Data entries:
+++++
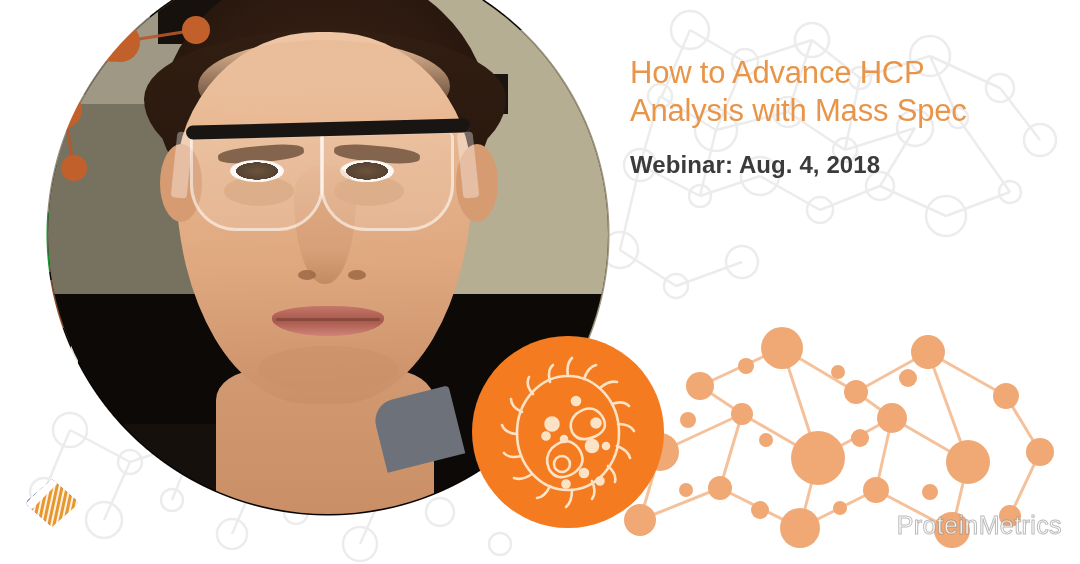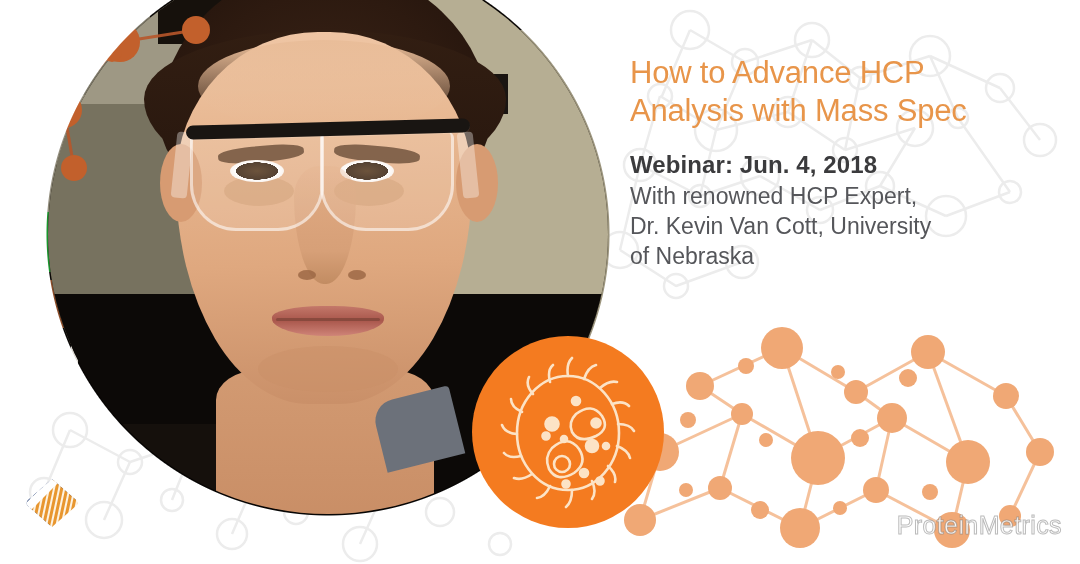--- a/index.html
+++ b/index.html
@@ -409,24 +409,21 @@
         <circle cx="112" cy="137" r="4" fill="#FCE3C6"></circle>
         <circle cx="94" cy="148" r="3.5" fill="#FCE3C6"></circle>
         <circle cx="128" cy="145" r="3.5" fill="#FCE3C6"></circle>
       </g>
     </svg>
   </div>
 
   <div class="text-block">
     <h1 class="headline">How to Advance HCP
 Analysis with Mass Spec</h1>
-    <p class="sub-date">Webinar:  Jun. 4, 2018</p>
-    <p class="sub-body">With renowned HCP Expert,
-Dr. Kevin Van Cott, University
-of Nebraska</p>
+    <p class="sub-date">Webinar:  Aug. 4, 2018</p>
   </div>
 
   <svg class="pm-logo" viewBox="0 0 54 54" aria-hidden="true">
     <defs>
       <pattern id="navyStripes" width="5" height="5" patternUnits="userSpaceOnUse" patternTransform="rotate(12)">
         <rect width="5" height="5" fill="#1F3A73"></rect>
         <rect width="2" height="5" fill="#e9edf5"></rect>
       </pattern>
       <pattern id="orangeStripes" width="5" height="5" patternUnits="userSpaceOnUse" patternTransform="rotate(12)">
         <rect width="5" height="5" fill="#E8962F"></rect>

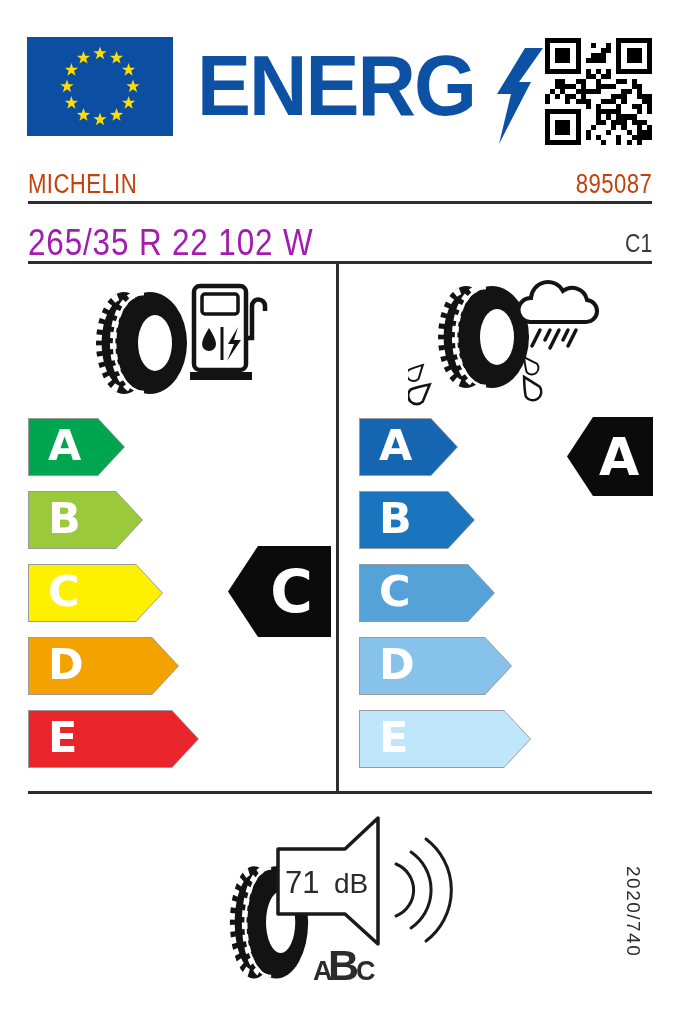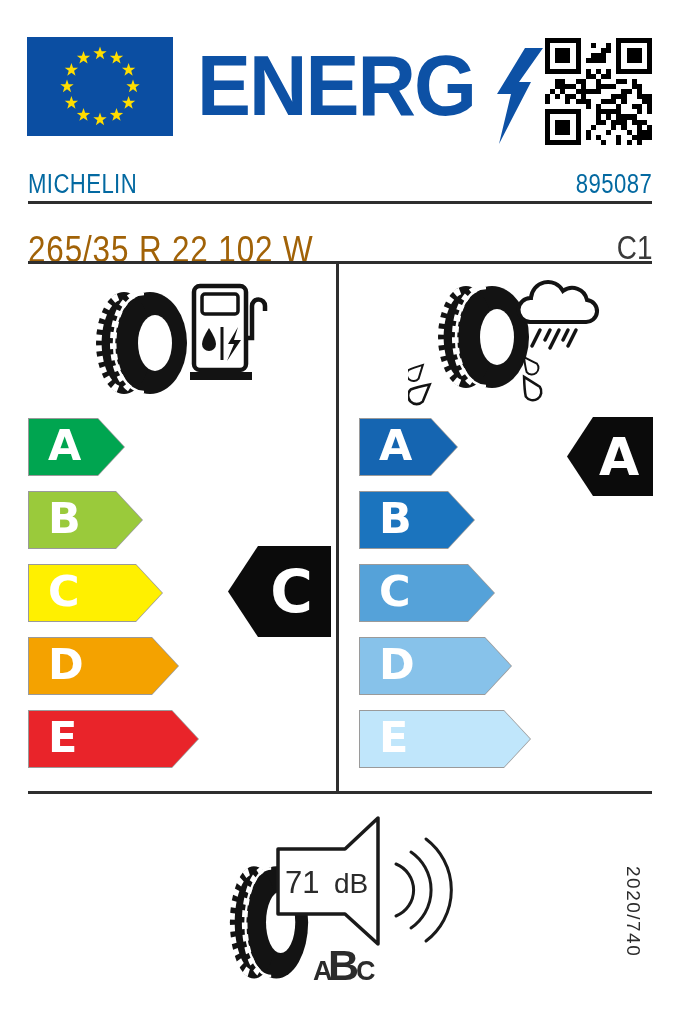--- a/index.html
+++ b/index.html
@@ -5,23 +5,23 @@
   *{margin:0;padding:0;box-sizing:border-box}
   html,body{background:#fff}
   body{font-family:"Liberation Sans",sans-serif;color:#222}
   .label{position:relative;width:680px;height:1020px;background:#fff;overflow:hidden}
   .abs{position:absolute}
   .hline{position:absolute;left:28px;width:624px;height:3px;background:#2e2e2e}
   .vline{position:absolute;width:3px;background:#2e2e2e}
   .cond{transform:scaleX(.82);transform-origin:0 50%;white-space:nowrap;display:inline-block}
   .cond-r{transform:scaleX(.82);transform-origin:100% 50%;white-space:nowrap;display:inline-block}
   .energ{position:absolute;left:197px;top:42px;font-size:86px;font-weight:700;line-height:1;letter-spacing:-2px;transform:scaleX(.94);transform-origin:0 0;white-space:nowrap}
-  .brandrow{position:absolute;top:169px;font-size:27px;letter-spacing:.5px;color:#0369a1}
-  .sizerow{position:absolute;top:229px;font-size:37px;letter-spacing:1px;color:#a16207}
-  .classrow{position:absolute;top:228px;font-size:34px;color:#3a3a3a}
+  .brandrow{position:absolute;top:169px;font-size:27px;letter-spacing:.5px;color:#c2410c}
+  .sizerow{position:absolute;top:222px;font-size:37px;letter-spacing:1px;color:#a21caf}
+  .classrow{position:absolute;top:228px;font-size:26px;color:#3a3a3a}
   .arrow-row{position:absolute;height:58px}
   .ar-border{position:absolute;inset:0;background:#9a9a9a;clip-path:polygon(0 0,calc(100% - 27px) 0,100% 50%,calc(100% - 27px) 100%,0 100%)}
   .ar-fill{position:absolute;inset:1px;clip-path:polygon(0 0,calc(100% - 26px) 0,100% 50%,calc(100% - 26px) 100%,0 100%)}
   .ar-letter{position:absolute;left:20px;top:50%;transform:translateY(-54%);font-family:"DejaVu Sans",sans-serif;font-weight:bold;font-size:43px;color:#fff}
   .sel{position:absolute;background:#0b0b0b;color:#fff;font-family:"DejaVu Sans",sans-serif;font-weight:bold;display:flex;align-items:center;justify-content:center;clip-path:polygon(0 50%,30px 0,100% 0,100% 100%,30px 100%);padding-left:24px}
   .sel-fuel{left:228px;top:546px;width:103px;height:91px;font-size:58px}
   .sel-wet{left:567px;top:417px;width:86px;height:79px;font-size:52px;clip-path:polygon(0 50%,26px 0,100% 0,100% 100%,26px 100%);padding-left:18px}
   .reg{position:absolute;left:622px;top:866px;writing-mode:vertical-rl;font-size:19px;letter-spacing:1.5px;color:#2b2b2b}
   svg text{font-family:"Liberation Sans",sans-serif;fill:#2b2b2b}
   .qr{shape-rendering:crispEdges;fill:#000}

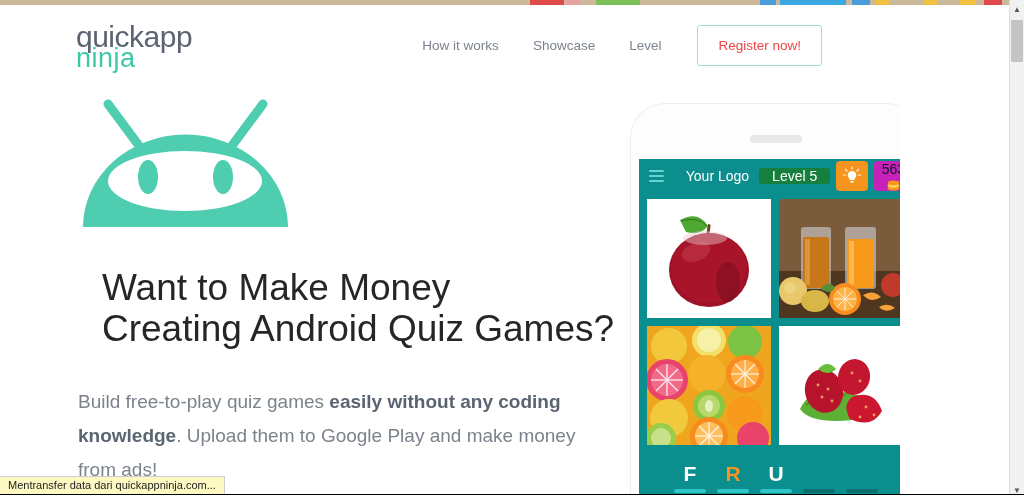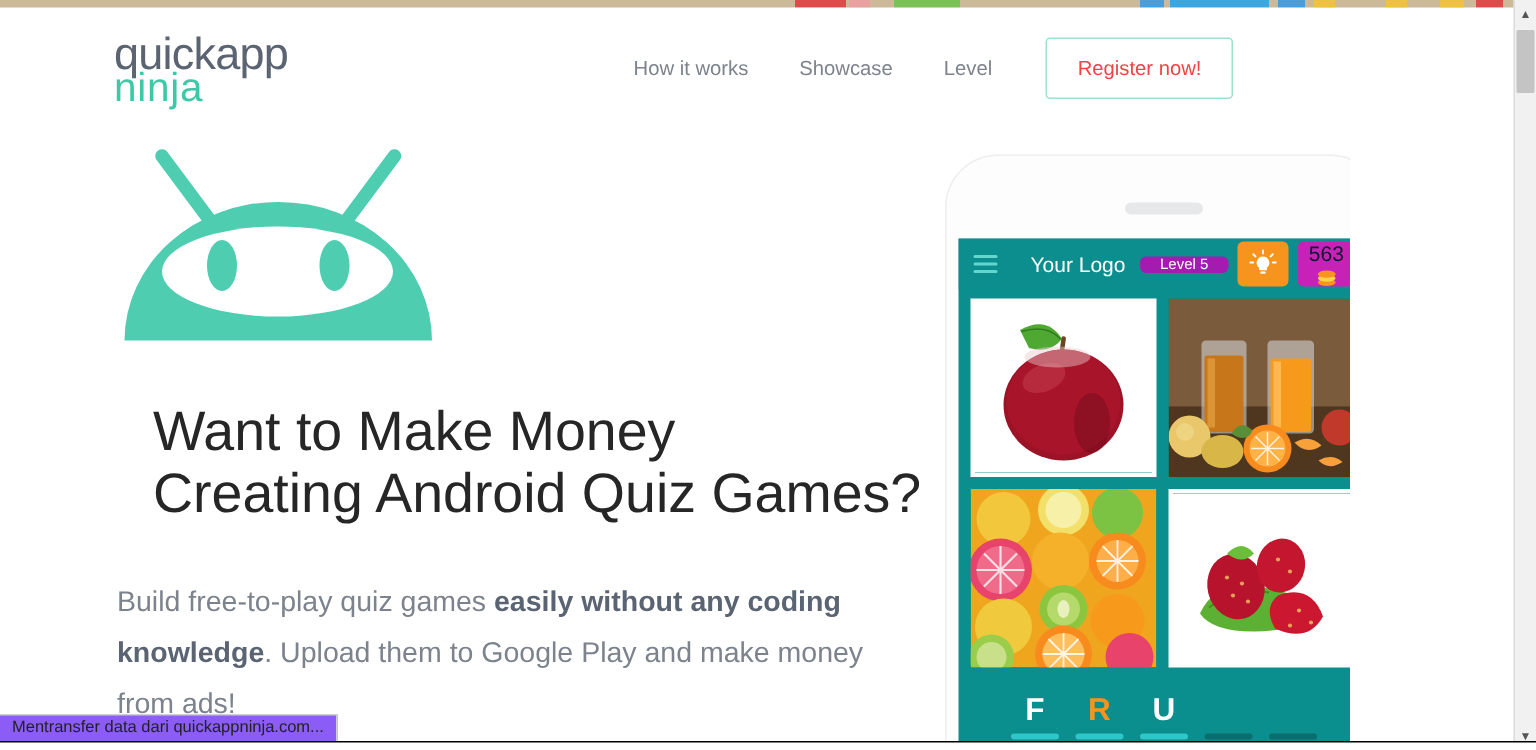--- a/index.html
+++ b/index.html
@@ -30,21 +30,21 @@
   #scrollbar-up { top:2px; }
   #scrollbar-down { bottom:2px; }
   #scrollbar-thumb {
     position:absolute; top:20px; left:1px; width:12px; height:42px;
     background:#c4c4c4; border-radius:1px;
   }
 
   #status-bar {
     position:absolute; left:0; bottom:6px; height:18px;
     padding:2px 8px 0 8px;
-    background:#8b5cf6; border:1px solid #cfcfcf; border-left:none; border-bottom:none;
+    background:#fef9c3; border:1px solid #cfcfcf; border-left:none; border-bottom:none;
     font-size:11px; color:#222; white-space:nowrap;
     z-index:50;
   }
   #window-bottom-edge {
     position:absolute; left:0; bottom:0; width:1024px; height:6px;
     background:#ffffff; border-top:1px solid #000;
   }
 
   
   #page {
@@ -119,22 +119,22 @@
     position:relative; height:34px; width:100%;
     display:flex; align-items:center; background:#0d8e8e;
     padding-left:10px;
   }
   #hamburger-icon { width:16px; display:flex; flex-direction:column; gap:3px; cursor:pointer; }
   #hamburger-icon span { display:block; height:2px; background:#63d6cf; border-radius:1px; }
   #app-logo-text {
     color:#ffffff; font-size:14px; margin-left:22px; white-space:nowrap;
   }
   #level-badge {
-    margin-left:10px; background:#a21caf; color:#ffffff;
-    font-size:10px; padding:0 13px; border-radius:4px; white-space:nowrap;
+    margin-left:10px; background:#15803d; color:#ffffff;
+    font-size:14px; padding:0 13px; border-radius:4px; white-space:nowrap;
   }
   #hint-button {
     margin-left:6px; width:34px; height:30px; background:#f7941d;
     border-radius:4px; display:flex; align-items:center; justify-content:center;
     cursor:pointer;
   }
   #coins-badge {
     margin-left:6px; background:#c622b8; color:#0f172a;
     font-size:14px; height:30px; border-radius:4px;
     display:flex; align-items:center; gap:3px; padding:0 8px; white-space:nowrap;flex-direction:column;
+++++
Assignment:
Output exactly the lines between the one containing "-119,22 +119,22 @@" and the final line above, both inclusive.

Reply:
@@ -119,22 +119,22 @@
     position:relative; height:34px; width:100%;
     display:flex; align-items:center; background:#0d8e8e;
     padding-left:10px;
   }
   #hamburger-icon { width:16px; display:flex; flex-direction:column; gap:3px; cursor:pointer; }
   #hamburger-icon span { display:block; height:2px; background:#63d6cf; border-radius:1px; }
   #app-logo-text {
     color:#ffffff; font-size:14px; margin-left:22px; white-space:nowrap;
   }
   #level-badge {
-    margin-left:10px; background:#a21caf; color:#ffffff;
-    font-size:10px; padding:0 13px; border-radius:4px; white-space:nowrap;
+    margin-left:10px; background:#15803d; color:#ffffff;
+    font-size:14px; padding:0 13px; border-radius:4px; white-space:nowrap;
   }
   #hint-button {
     margin-left:6px; width:34px; height:30px; background:#f7941d;
     border-radius:4px; display:flex; align-items:center; justify-content:center;
     cursor:pointer;
   }
   #coins-badge {
     margin-left:6px; background:#c622b8; color:#0f172a;
     font-size:14px; height:30px; border-radius:4px;
     display:flex; align-items:center; gap:3px; padding:0 8px; white-space:nowrap;flex-direction:column;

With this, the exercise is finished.